Iglesias est né en 1978 à Vallecas, un quartier ouvrier de Madrid historiquement ancré à gauche. Enseignant-chercheur en sciences politiques, il a fait ses premiers pas politiques au sein du mouvement altermondialiste du début des années 2000. Adepte fervent du théoricien marxiste italien Antonio Gramsci, Pablo Iglesias est persuadé que le combat politique doit avant tout être mené sur le plan de l’« hégémonie culturelle ».

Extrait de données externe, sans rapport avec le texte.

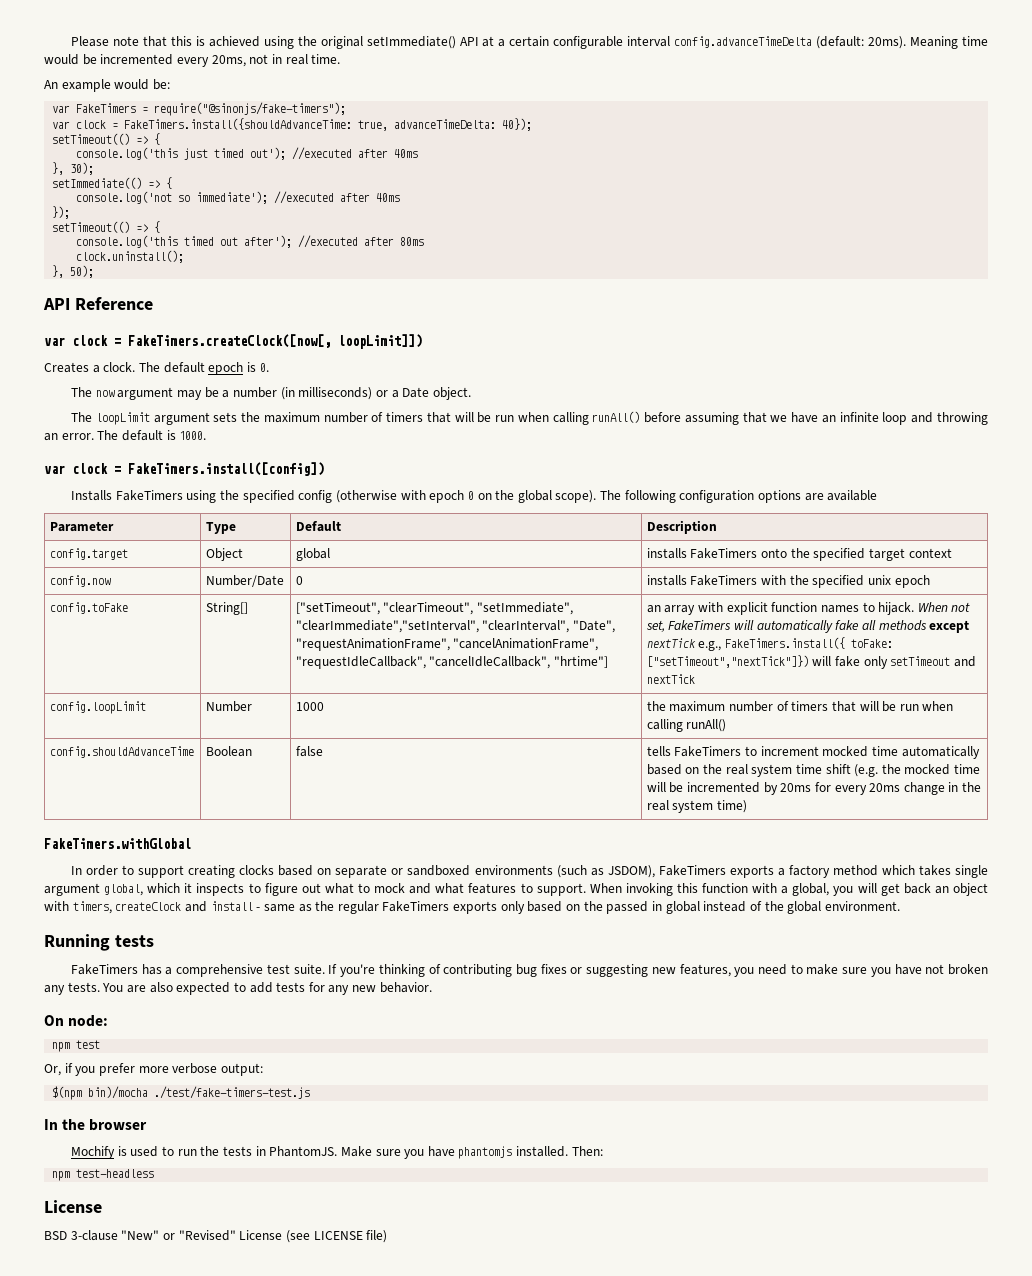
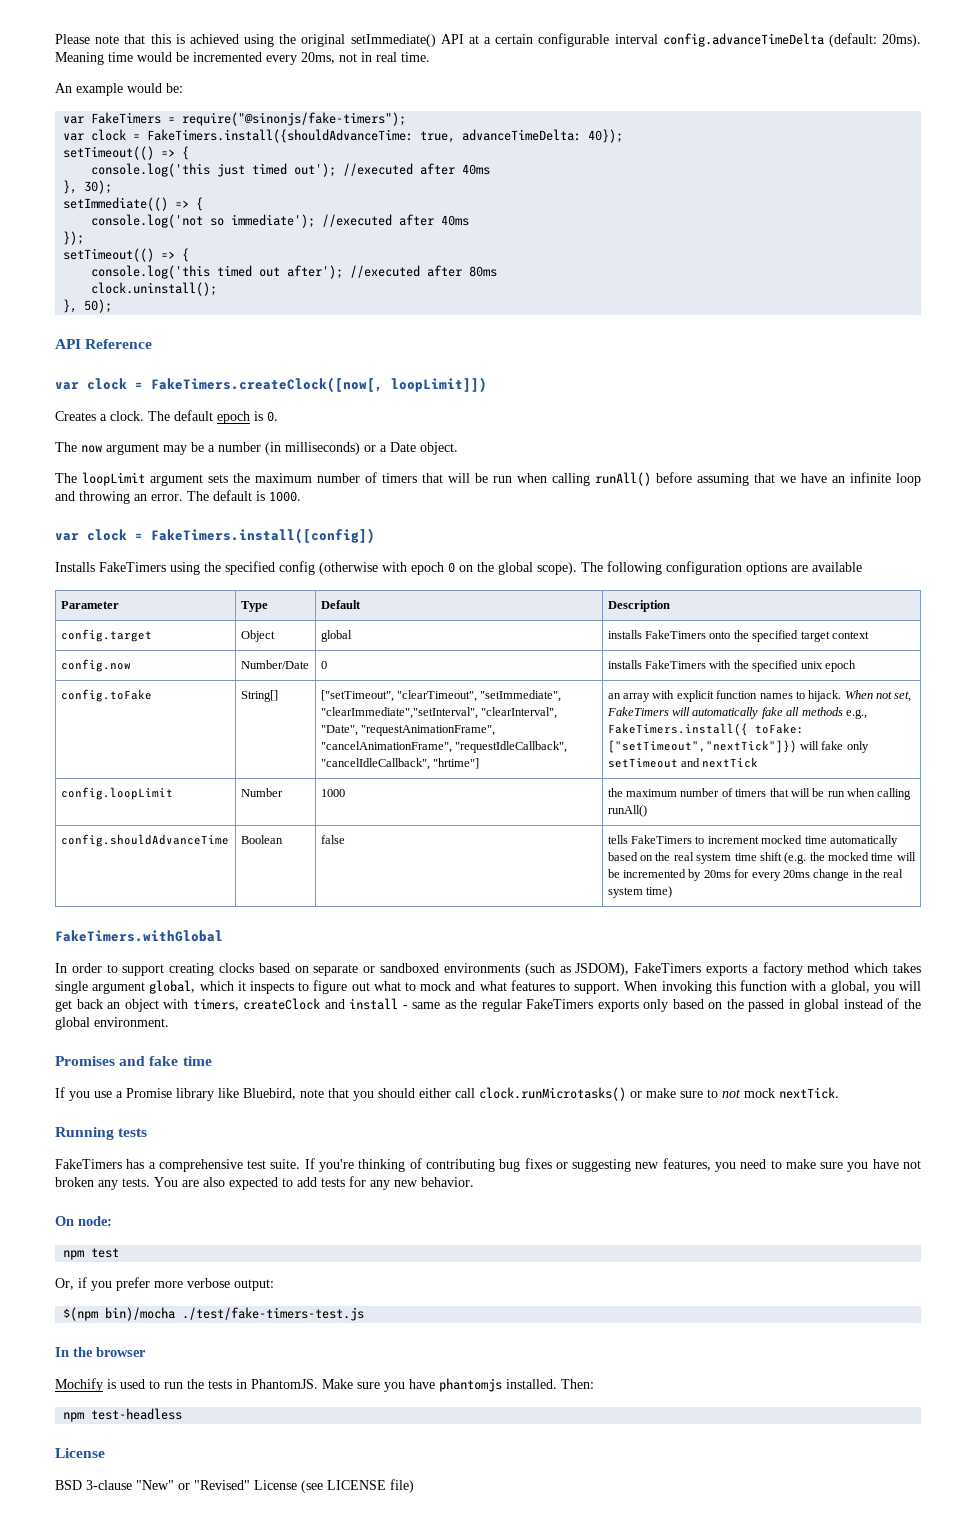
- When not set, FakeTimers will automatically fake all methods except nextTick e.g., FakeTimers.install({ toFake: ["setTimeout","nextTick"]}) will fake only setTimeout and nextTick
+ When not set, FakeTimers will automatically fake all methods e.g., FakeTimers.install({ toFake: ["setTimeout","nextTick"]}) will fake only setTimeout and nextTick
+ Promises and fake time
+ If you use a Promise library like Bluebird, note that you should either call clock.runMicrotasks() or make sure to not mock nextTick.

C’est pourquoi il anime depuis 2003, avec d’autres militants, l’émission télévisée « La Tuerka » (l’écrou) sur « Público TV ». « Depuis le début, et avec nos moyens modestes, nous avons considéré ’La Tuerka’ comme un ’parti’ », explique Iglesias dans la « New Left Review ». « Nous nous disions : pour s’engager politiquement, les gens n’adhèrent plus à un parti, ils le font à travers les médias. ’La Tuerka’ était le ’parti’ à travers lequel nous pouvions porter notre lutte politique sur le terrain le plus fondamental de la production idéologique : la télévision. » Son activité d’animateur d’émission télévisée était aussi une sorte d’« école préparatoire » pour sa carrière politique : il dit y avoir appris comment intervenir dans les médias de masse et comment organiser la communication politique.
Car c’est à travers ses interventions en tant qu’invité des plateaux télé qu’Iglesias est devenu une sorte d’icône du mouvement des indignés et qu’il a gagné en popularité auprès des perdants de la crise espagnole. Une popularité qui l’a mené, avec d’autres, à envisager « une intervention politique au plan national ». « À ce moment, j’étais persuadé qu’un tel projet ne pourrait se faire qu’à travers une collaboration avec la gauche existante », raconte-t-il. Une position qui se révélera vite erronée : « Nous n’avions pas escompté l’hostilité ouverte avec laquelle cette gauche existante allait nous accueillir. » La proposition des fondateurs de Podemos – avant la création de la formation politique, bien entendu – de lancer des primaires ouvertes pour les listes d’« Izquierda Unida » est vite rejetée.
« Unité populaire » ?
Pour les élections municipales du 24 mai 2015, Podemos n’a pas présenté de listes propres, mais s’est allié à la gauche traditionnelle ainsi qu’aux écologistes dans plusieurs villes. Avec succès. À Barcelone comme à Madrid et dans plusieurs autres grandes villes, les listes unitaires de gauche l’ont emporté. Un courant au sein de Podemos, tout comme au sein d’Izquierda Unida, revendique dès lors la même chose au niveau national. Bon nombre d’intellectuels de gauche, ainsi que 30.000 membres des deux partis, ont signé un appel pour une « unité populaire », le « seul espoir » en vue des élections nationales. Jusque-là, la direction de Podemos refuse une telle stratégie. En ce qui concerne un possible accord de coalition avec le PSOE – probablement l’option la plus réaliste pour gouverner à court terme -, le refus est catégorique.
Si Podemos a, par moments, été déclaré première force politique du pays, l’échec du gouvernement Tsipras en Grèce – soutenu par Iglesias – face aux créanciers, et les annonces d’une reprise de l’économie espagnole et d’une baisse du chômage ont freiné Podemos dans son ascension fulgurante. Son succès dépendra, entre autres, de sa capacité à convaincre les gens du fait que l’Espagne, de par son économie nettement plus importante que celle de la Grèce, aurait plus de poids face aux créanciers. Mais probablement aussi de la façon dont le parti traitera la question de l’« unité populaire ».